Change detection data
=======
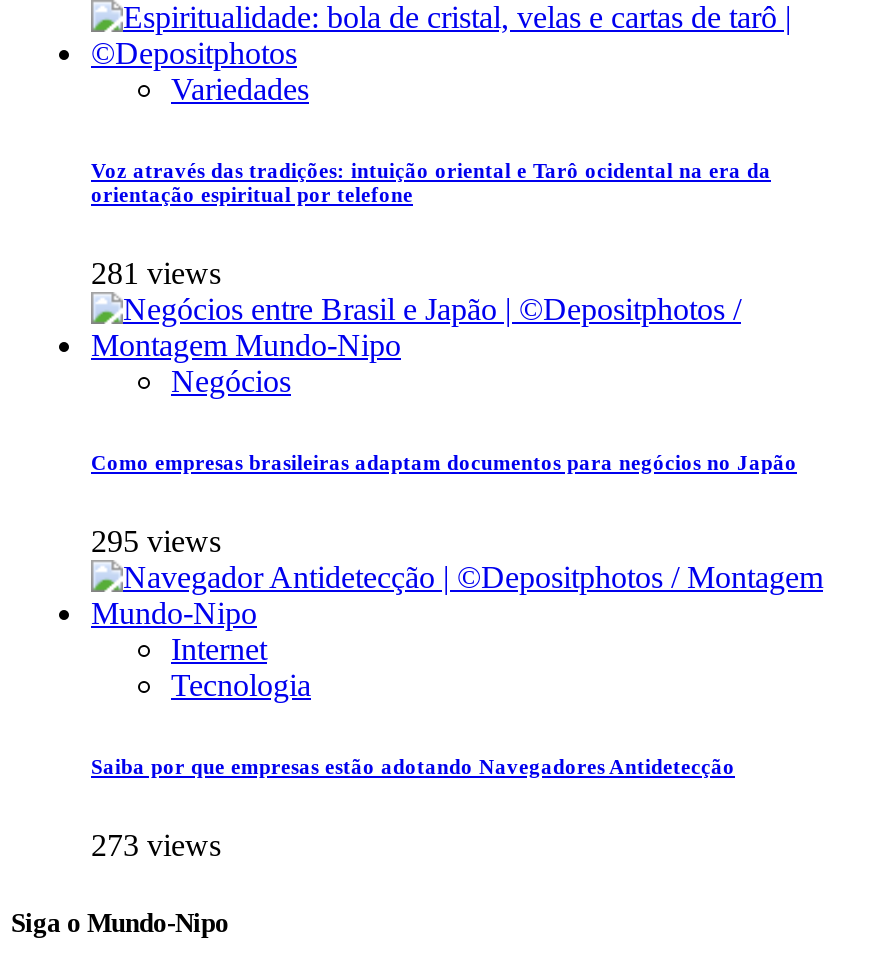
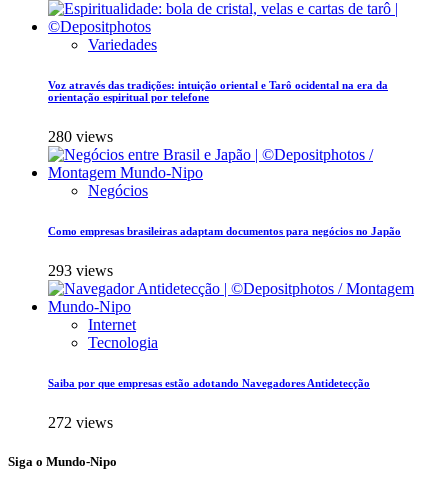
- 281 views
+ 280 views

- 295 views
+ 293 views

- 273 views
+ 272 views
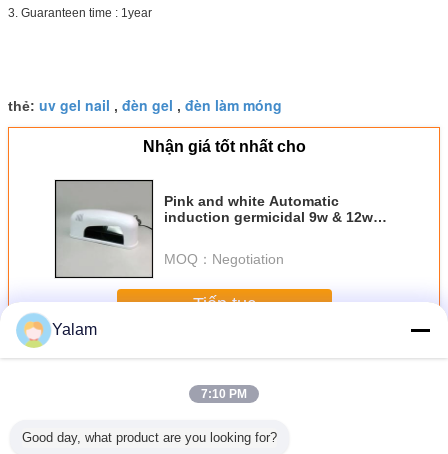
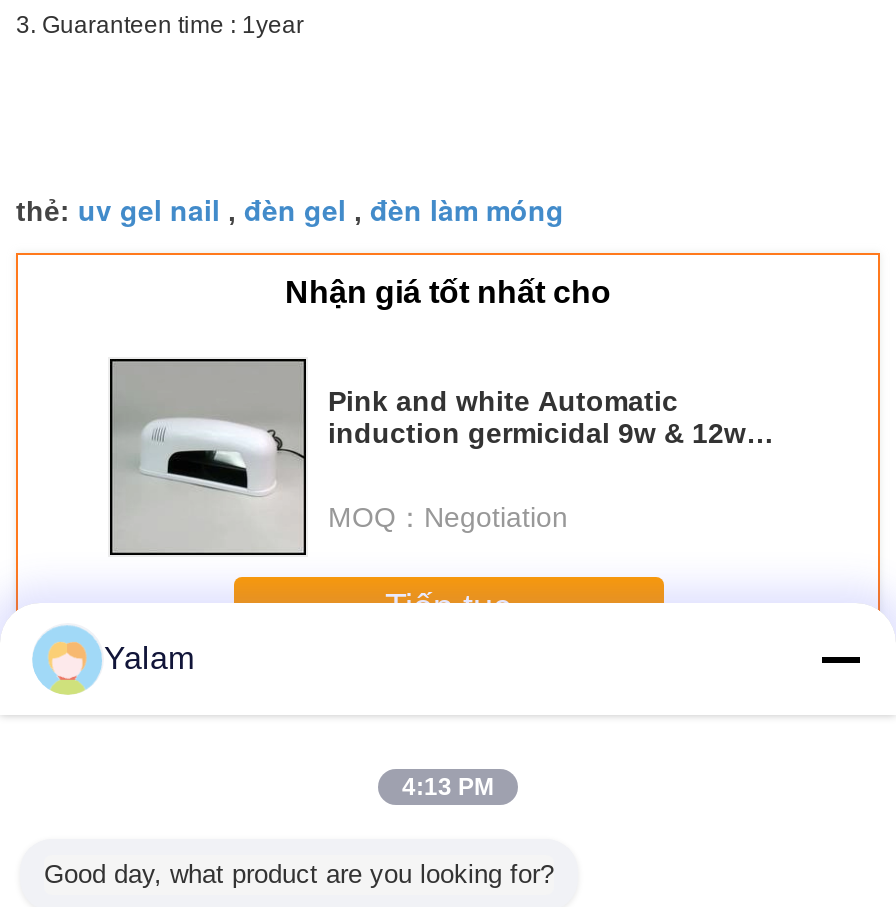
- 7:10 PM
+ 4:13 PM
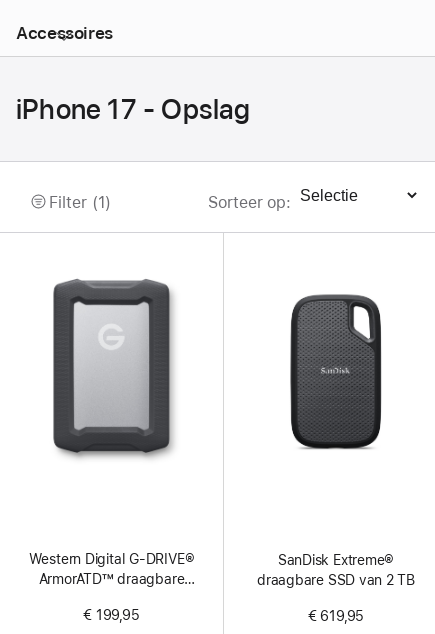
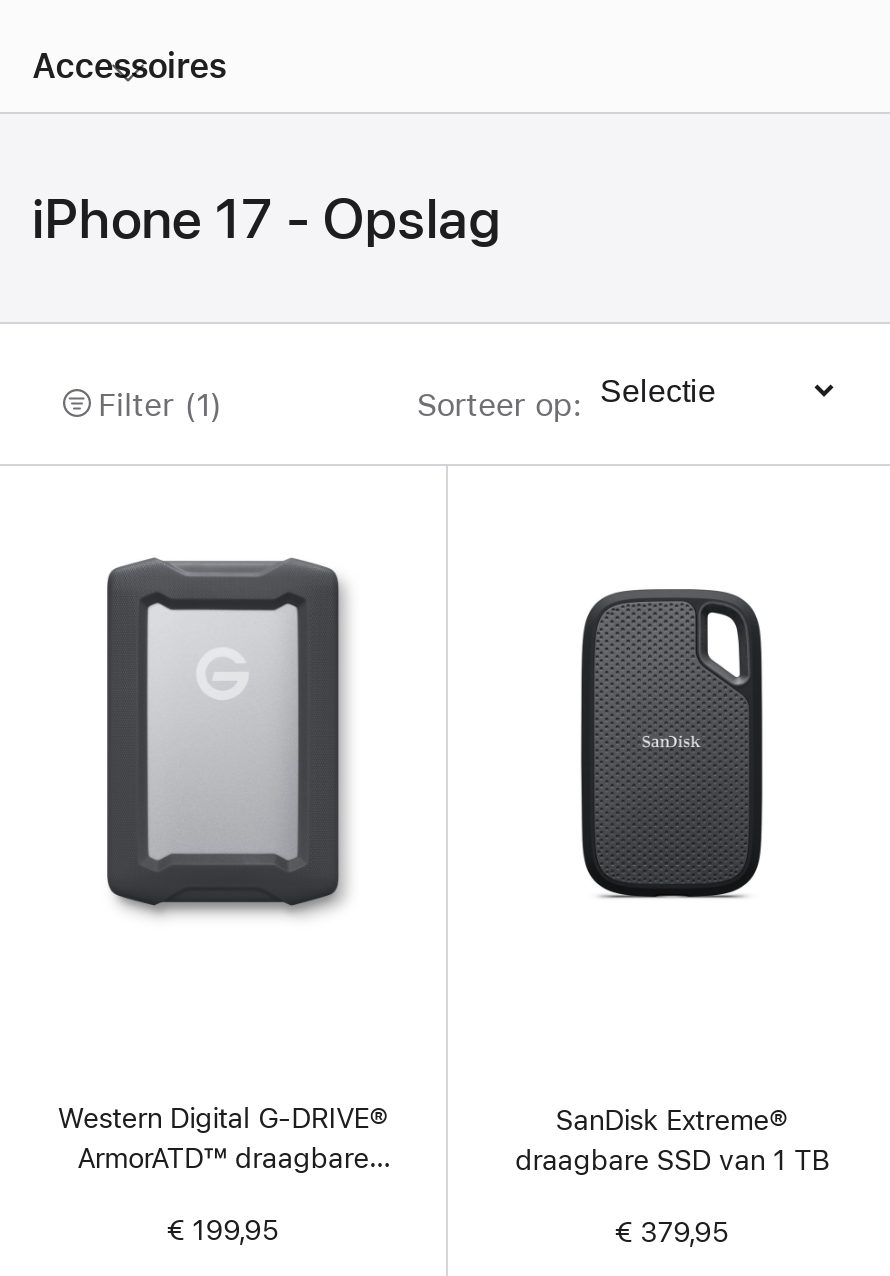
- draagbare SSD van 2 TB
+ draagbare SSD van 1 TB

- € 619,95
+ € 379,95
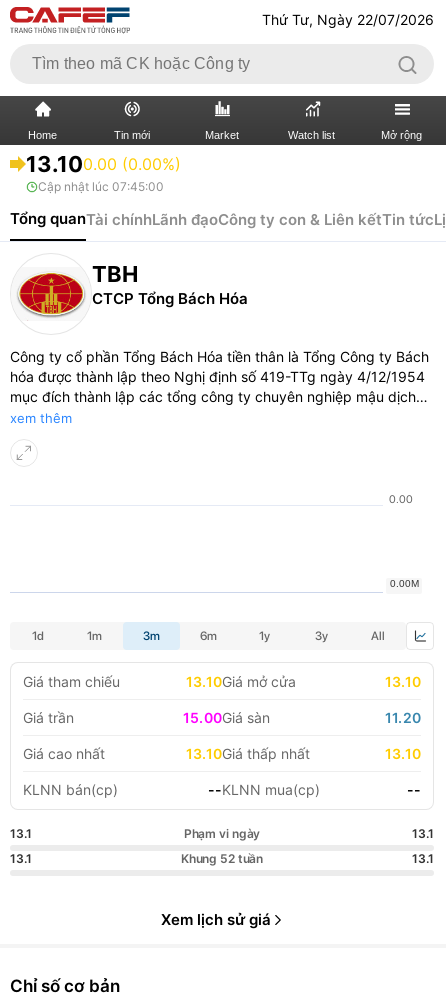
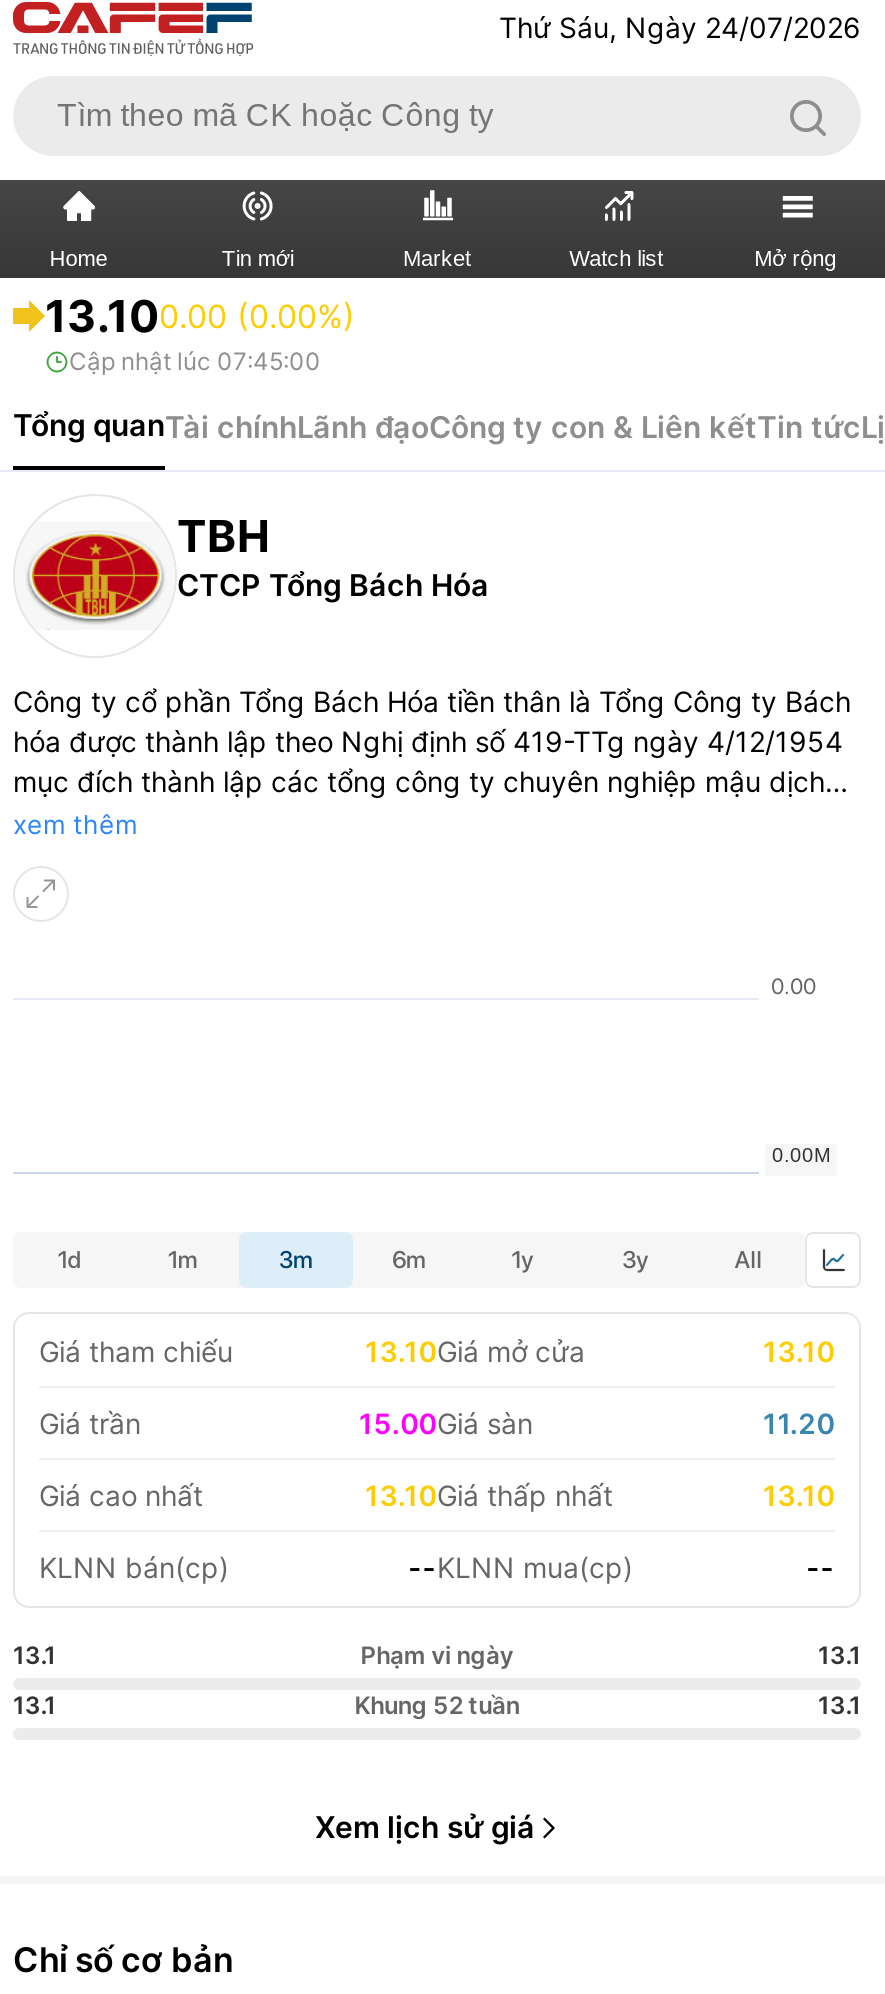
- Thứ Tư, Ngày 22/07/2026
+ Thứ Sáu, Ngày 24/07/2026
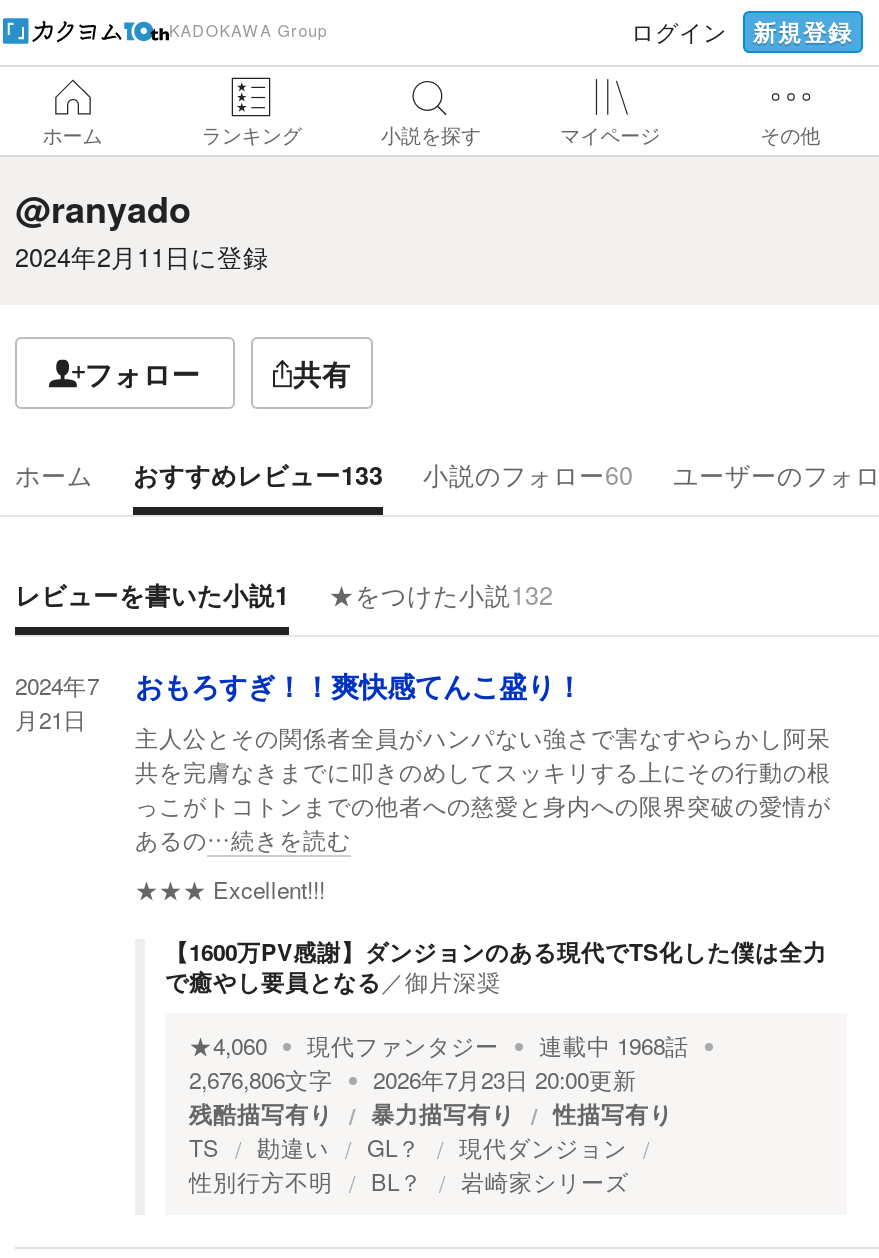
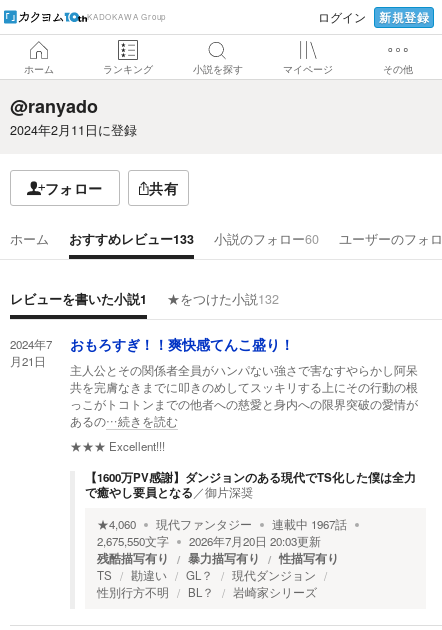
- 連載中 1968話
+ 連載中 1967話

- 2,676,806文字
+ 2,675,550文字

- 2026年7月23日 20:00更新
+ 2026年7月20日 20:03更新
=======
• Brief:
Your copy should match the records above exactly, apart from the pictures, which stay out.

• Task response:
- 281 views
+ 280 views

- 295 views
+ 293 views

- 273 views
+ 272 views
- 7:10 PM
+ 4:13 PM
- draagbare SSD van 2 TB
+ draagbare SSD van 1 TB

- € 619,95
+ € 379,95
- Thứ Tư, Ngày 22/07/2026
+ Thứ Sáu, Ngày 24/07/2026
- 連載中 1968話
+ 連載中 1967話

- 2,676,806文字
+ 2,675,550文字

- 2026年7月23日 20:00更新
+ 2026年7月20日 20:03更新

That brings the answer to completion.